Our building block now becomes:
//for each group and item, append the item to the group
def comb2(A,b):
return [a+[i] for a in A for i in b]
But now we need to handle start conditions, since we don't have any "group of groups" when we start. And this is the fun part - after a few iterations with the interactive shell, I ended up with this, which I think is quite cute:
>>> def combinations(*seqs):
... def comb2(A,b):
... return [a+[i] for a in A for i in b]
... // prepend a sequence with a single empty group
... return reduce(comb2,seqs,[[]])
...
>>> combinations(A,B,C)
[[True, 1, 'yes'], [True, 1, 'no'], ...]
And that's that.

At the time I was coding mainly in C++. Doing this in C++ is going to be much more work and end up being much less elegant. But what really blew me away at the time was this:
Suppose I wanted to handle cases where the number of combinations was very big. In that case generating them all up front could take up too much memory, and I'd just want to generate them on the fly as I iterate over them. You can do this in python by replacing the comb2 list comprehension with a generator expression:
def comb2(A,b):
return (a+[i] for a in A for i in b)
Now I can happily iterate over the returned generator and python manages the stack of nested generators, each with it's own state in the iteration.
Try that in C++! (you can do it, but it's going to hurt, which in reality means that if it's not very important for you, you won't do it).

I remember hearing GvR at PyCon 2006, when he talked about the evolution of python. One of the things he said was that it was a pretty lousy functional programming language. I haven't learned any good functional language yet (want to try haskell or F# sometime), and I trust he knows what he's talking about, but still, this beats the hell out of C++, Java or C# (although C# 3.0 now has some new features that could help. Would be interesting to see how easy it is to do this now).

On the same note, take a look at this, which is also neat, and comes in handy quite often.

and btw, if someone has a tip on how to format code sections for the blog, let me know :-(

8 comments:

Fuzzyman said...

Hey Ronnie, great to see you're blogging. Nice entry. I always find that nesting list comprehensions mangle my mind - at least I can come back to this as a reference.

You *may* find that some of the stuff in the itertools module can help make your examples even more elegant.

Michael Foord

Ronnie Maor said...

Hey Michael - thanks for the encouragement and the tip!

I actually wasn't expecting anyone that's not a coworker or family member to be reading this yet :-)

I'll go over itertools. At the worst it will be a good opportunity to refresh myself with what's in there - I read it once, but never used it.

Ronnie

Michael Brand said...

Hi, Ronnie,
Yes, it's a cute way to use list comprehensions. I used a similar solution the other week, when wanting to enumerate over all SUBSETS of a list.

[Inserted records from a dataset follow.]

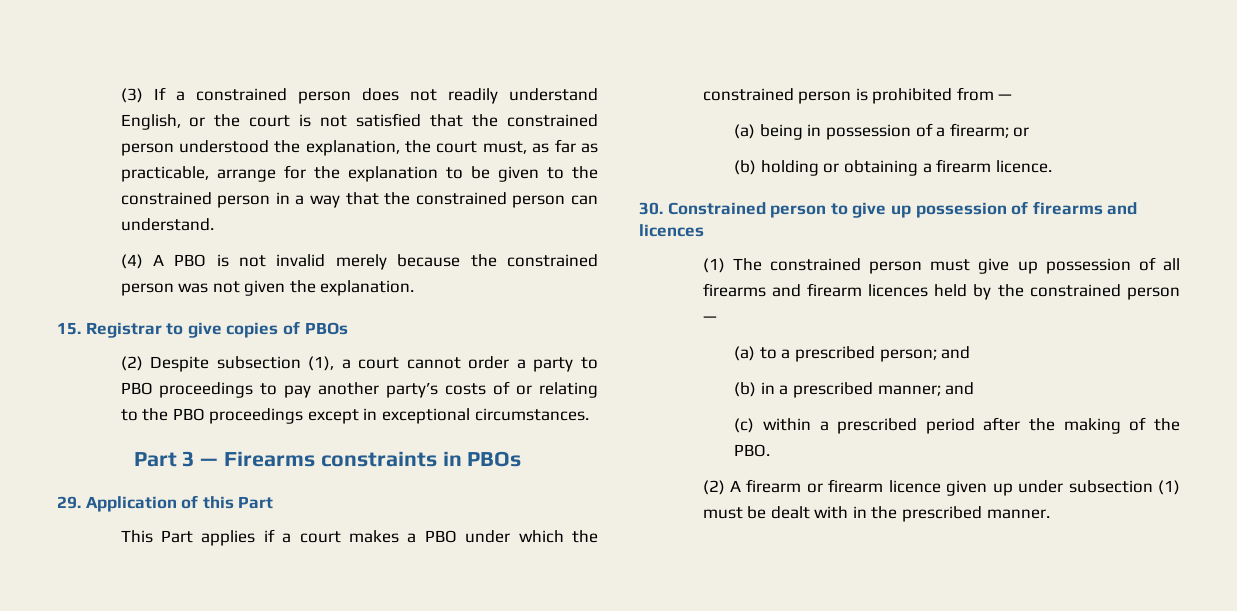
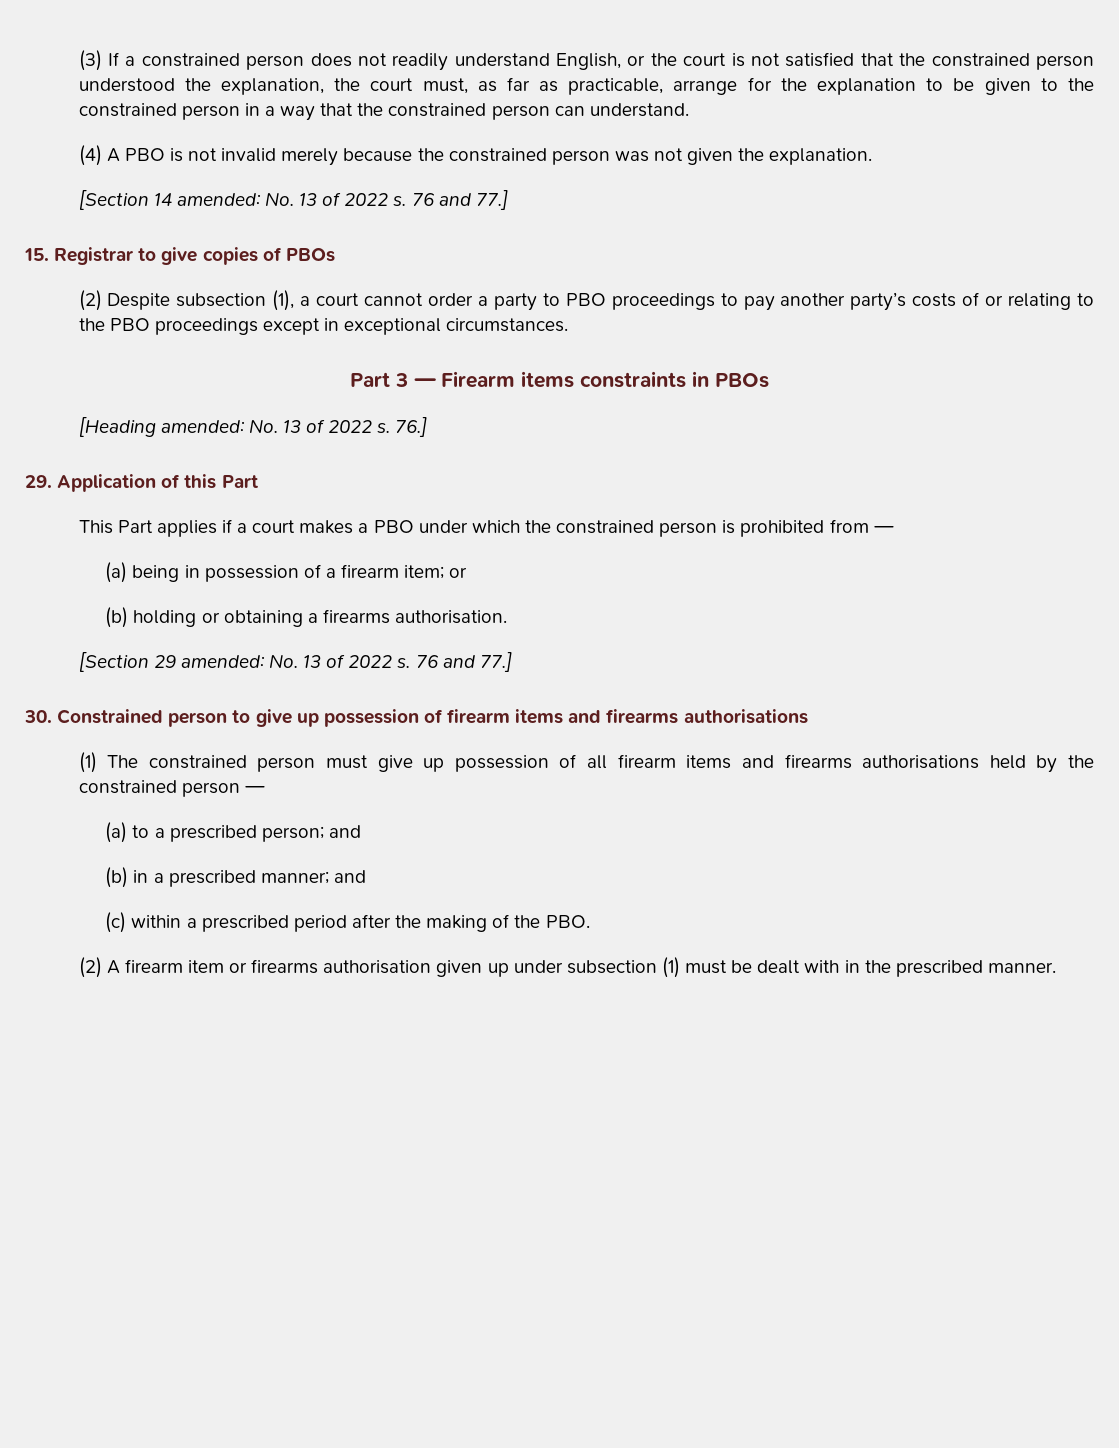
+ [Section 14 amended: No. 13 of 2022 s. 76 and 77.]
- Part 3 — Firearms constraints in PBOs
+ Part 3 — Firearm items constraints in PBOs
+ [Heading amended: No. 13 of 2022 s. 76.]
- (a) being in possession of a firearm; or
+ (a) being in possession of a firearm item; or
- (b) holding or obtaining a firearm licence.
+ (b) holding or obtaining a firearms authorisation.
+ [Section 29 amended: No. 13 of 2022 s. 76 and 77.]
- 30. Constrained person to give up possession of firearms and licences
+ 30. Constrained person to give up possession of firearm items and firearms authorisations
- (1) The constrained person must give up possession of all firearms and firearm licences held by the constrained person —
+ (1) The constrained person must give up possession of all firearm items and firearms authorisations held by the constrained person —
- (2) A firearm or firearm licence given up under subsection (1) must be dealt with in the prescribed manner.
+ (2) A firearm item or firearms authorisation given up under subsection (1) must be dealt with in the prescribed manner.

BTW, regarding the "sorting for humans" post you link to, you should see my take on this in
http://brand.site.co.il/riddles/200803q.html

Cheers,
M.

Ronnie Maor said...

I still like this code, but for practical purposes you should now use itertools.product which is part of the standard library. no point in writing your own anymore. This was added in Python 2.6

They also threw in permutations and combinations (their combinations is named after the mathematical construct from combinatorics - all subsets of size k)

Dov Grobgeld said...

Hi Ronnie,

Just found your blog. A shame I didn't find it before, so that I got more feeling of your problems... How well.

I also toyed around with a similar problem in my beginning Python days, but I did it through generators, which has the advantage that it doesn't fill up the memory with the complete list. Here is my permutation solution:

def permute(a):
__if len(a)==1:
____yield a
__else:
____for p in permute(a[1:]):
______for i in xrange(len(a)):
________yield p[0:i]+[a[0]]+p[i:]
__
for p in permute([1,2,3]):
__print p

(You should definitely look for a blogging platform that allows embedding code... Meanwhile do s/^_/ /g.)

But you are absolutely correct that today we should be using itertools and not crafting solutions like this on our own.

Ronnie Maor said...

Dov - the final implementation above already uses generators (it changes the list comprehension to generator expressions).

Dov Grobgeld said...

Hi Ronnie,

Sorry I missed that. I skimmed through your article too quickly, and I wasn't familiar with the (i for i in whatever) generator construct. Neat!

Regarding syntax highlightening I am not familiar with bogger at all, but I found the following link on the web that might help:

http://yacoding.blogspot.com/2008/05/how-to-add-syntax-highlight-to-blogger.html

Dov Grobgeld said...

s/bogger/blogger/